Financial Highlights: 2025 revenue surged 52%, driven primarily by AI infrastructure demand and acquisitions. Backlog increased sharply, supporting strong near-term outlook. Operating margins and net income doubled, supported by efficiency gains. Operating and free cash flows improved, funding ongoing acquisitions, dividends, and buybacks. The company increased quarterly dividends by 35% and maintains a $2 billion buyback program with substantial availability.

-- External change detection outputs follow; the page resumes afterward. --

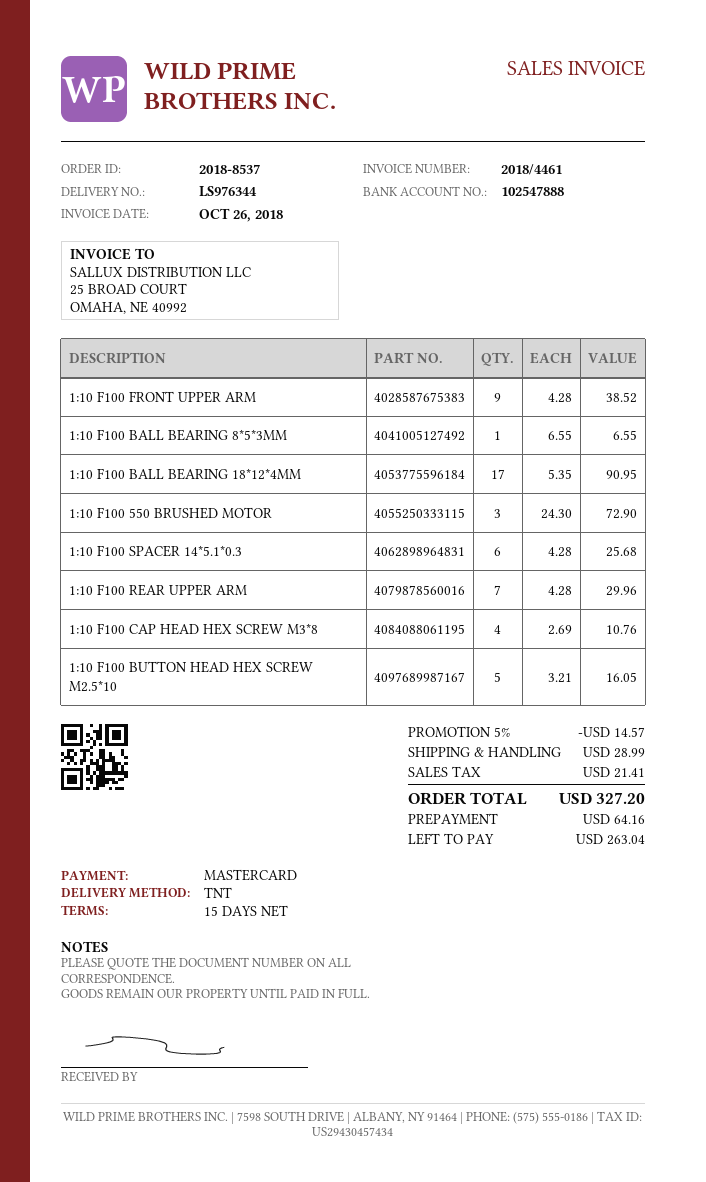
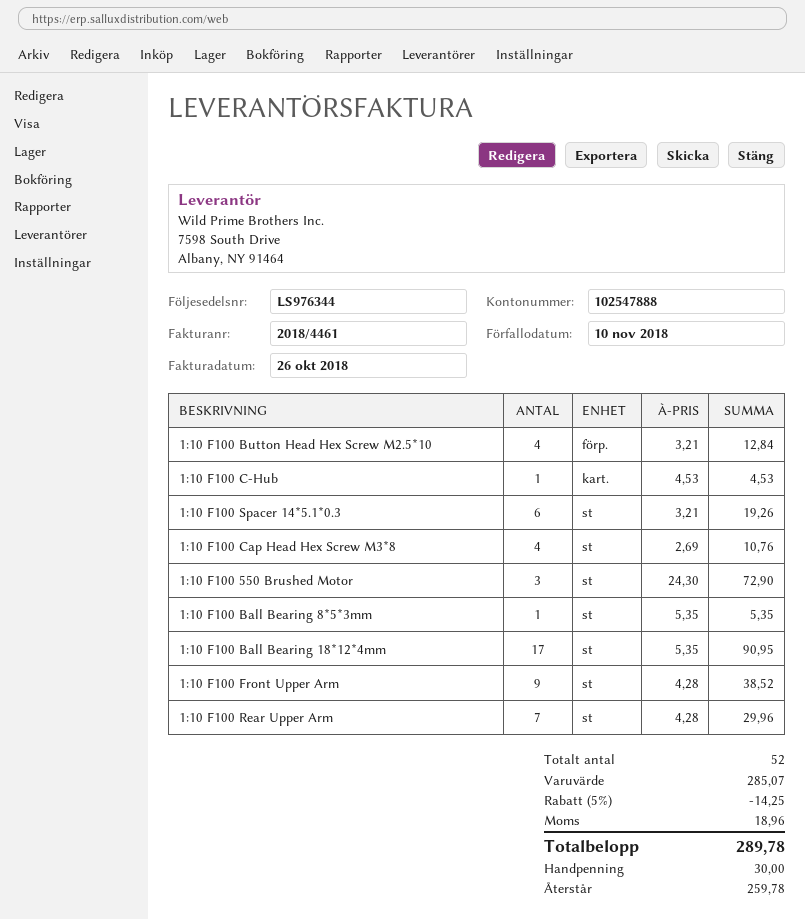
1:10 F100 BALL BEARING 8*5*3MM: 1 x 6.55 = 6.55 -> 1 x 5.35 = 5.35
1:10 F100 SPACER 14*5.1*0.3: 6 x 4.28 = 25.68 -> 6 x 3.21 = 19.26
1:10 F100 BUTTON HEAD HEX SCREW M2.5*10: 5 x 3.21 = 16.05 -> 4 x 3.21 = 12.84
1:10 F100 C-Hub: none -> 1 x 4.53 = 4.53
discount: 5% = 14.57 -> 5% = 14.25
shipping: 28.99 -> none
tax: 21.41 -> 18.96
total: 327.20 -> 289.78
deposit: 64.16 -> 30.00
balance: 263.04 -> 259.78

Valuation: Shares trade at a moderate premium, justified by growth, margin stability, and exposure to secular trends such as AI and electrification. Maintaining momentum will be key for sustaining this premium.
After recent market corrections and heightened geopolitical risks, technology stocks present a compelling value proposition as fundamentals remain solid. Wall Street strategists’ endorsements underscore robust earnings updates and healthier balance sheets supporting renewed investor interest.
Among top performers, Micron Technology, Arista Networks, and Amphenol stand out as resilient, growth-oriented leaders with diversified business exposure and strong financials. Their positioning across AI memory, data infrastructure, and connectivity components aligns with key secular trends shaping the future of technology.
For investors with a long-term horizon willing to weather near-term volatility, this phase in tech stocks may offer a rare attractive entry point to capitalize on the sector’s enduring innovation and growth potential.